When my wife, Eva, and I first followed an intrepid Yukon Outdoor Club leader here nearly two decades ago the lure of wider vistas kept us climbing. The angle of our ascent coupled with a clear blue sky above the ridge line kept giving us the impression that we had almost reached our goal. However this mountain enjoys playing with the minds and bodies of weekend wanderers.

With the hope of finally cresting the summit ridge, pushing our straining lungs and faltering calf muscles we climbed. That hope was dashed not once but several times. After catching our breath and enjoying the new higher altitude expanded view for a few moments we could face looking up again. Surely the next slope will be the last. This mountain’s false summits and the next apparent short climb to the pinnacle probably kept us going beyond our normal comfort zone until we finally did reach the erratic-strewn top.

From any mountain top the world opens. Even from a modest perch like the one this hike offers, the hiker’s spirit is offered the opportunity to expand into the immenseness of creation opening in all directions. On one lucky Stony Creek hike a few years ago we even got to see a line of sheep across the valley heading down a much steeper trail for water in the late afternoon

Xavier Albó, a Jesuit priest and anthropologist from La Paz, Bolivia, visited Whitehorse last week as a speaker at the ‘Building on Success’ Conference of the Yukon Region of the Assembly of First Nations. Normally he wakes up each morning at over twice the altitude of the Stony Creek summit. The Bolivian capital officially sits at 3,660 metres.

Doctor Albó brought his a long experience of the struggle of indigenous peoples in his adopted homeland to shake off the shackles of colonialism and an awareness of the powerfully assimilative forces of globalization they now face. As a young Jesuit novice he witnessed the Bolivian Revolution of 1952. One of the true revolutions of Latin America that popular government nationalized Bolivia’s mines, redistributed the great estates to peasants and through other reforms like universal suffrage gave the Quechua, Aymara and others indigenous peoples a voice for the first time.

Immersed in a global reality antithetical to Bolivian revolutionary goals, a series of military dictatorships tried to turn back the clock.
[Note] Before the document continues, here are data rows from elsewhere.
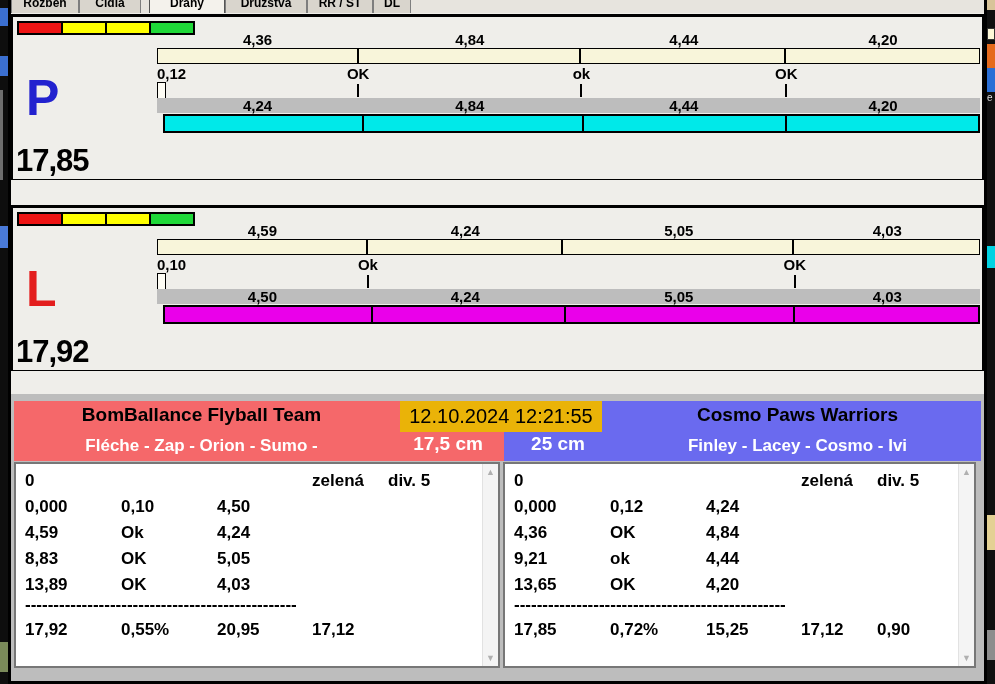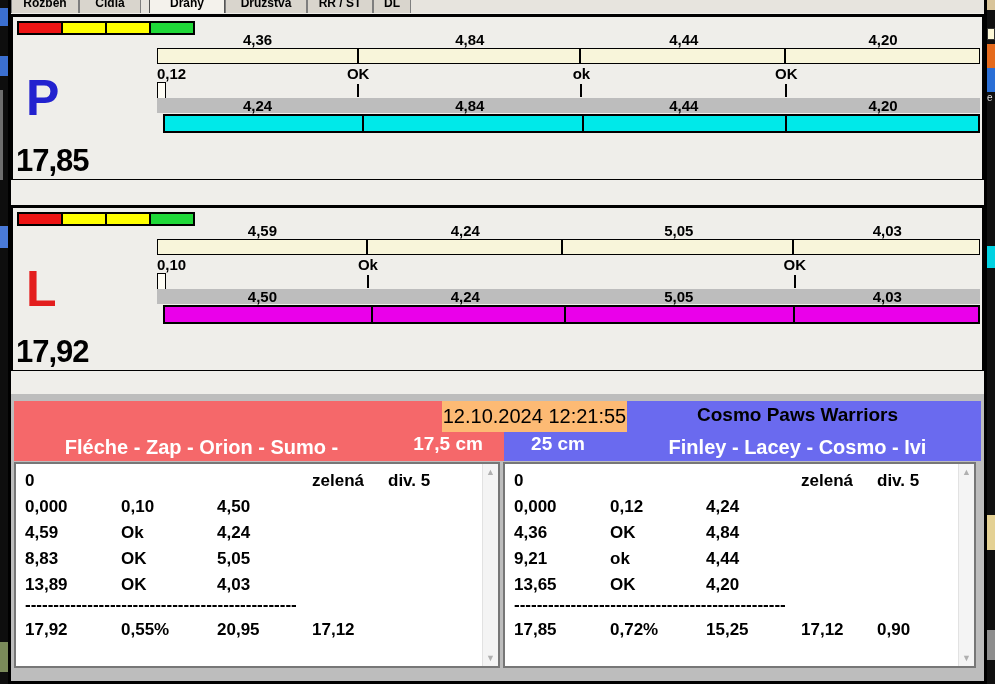"BomBallance Flyball Team" div.team-name { html: none -> <div>BomBallance Flyball Team</div> }
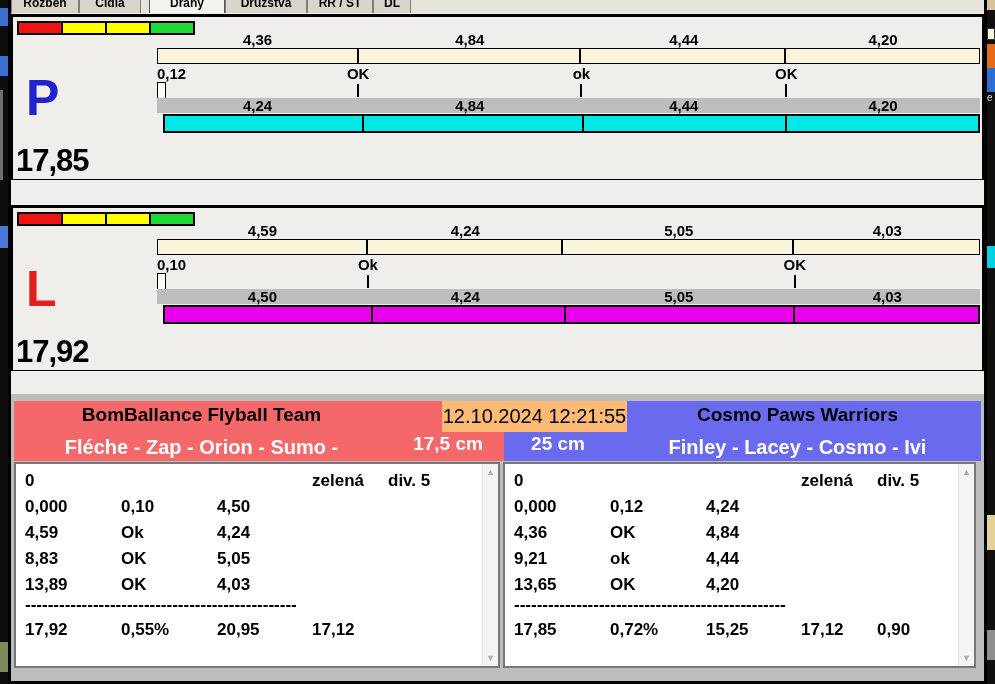"12.10.2024 12:21:55" .datebox { background: #fdba74 -> #eab308; margin-left: 42px -> none; width: 185px -> 202px }
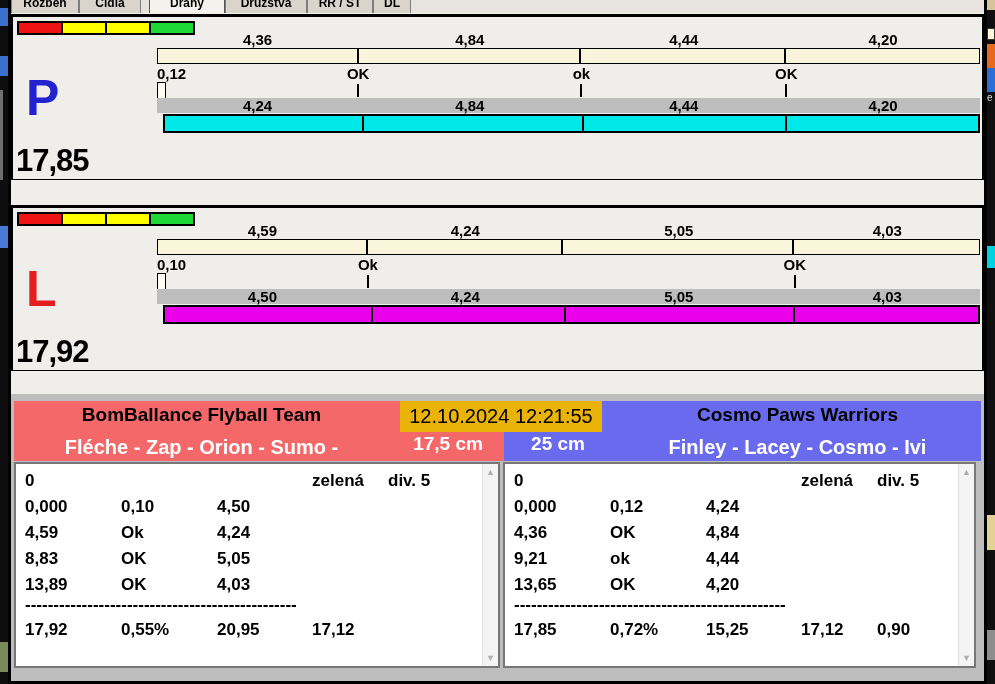"Fléche - Zap - Orion" .team-dogs { font-size: 20px -> 17px }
The political false summits could have disheartened the indigenous majority struggling to build a just society respectful of their cultures. It didn’t.

Evo Morales, who has declared himself the first Amerindian president, won the Bolivian presidency for a second time last December with over 63 per cent of the vote. His party, Movimiento al Socialismo, again seeks to empower Bolivia’s poor and indigenous communities through efforts such as land reform and the redistribution of the profits from natural gas production.

Maybe this isn’t just another false summit and as Xavier Albó wrote in 1995 in the Duke University Press book The Postmodernism Debate in Latin America edited by John Beverley et al. “(T)hose small indigenous nations, or testimonial peoples, that dot our jungles and mountains, should not only manage to survive but may also constitute the basic cell of the social regeneration of the continent. Reviving the embers currently covered with ashes, they could become the embryo of that new genuine society we aspire to build.” From that hoped for true summit the immenseness of creation may just be allowed to open in all directions.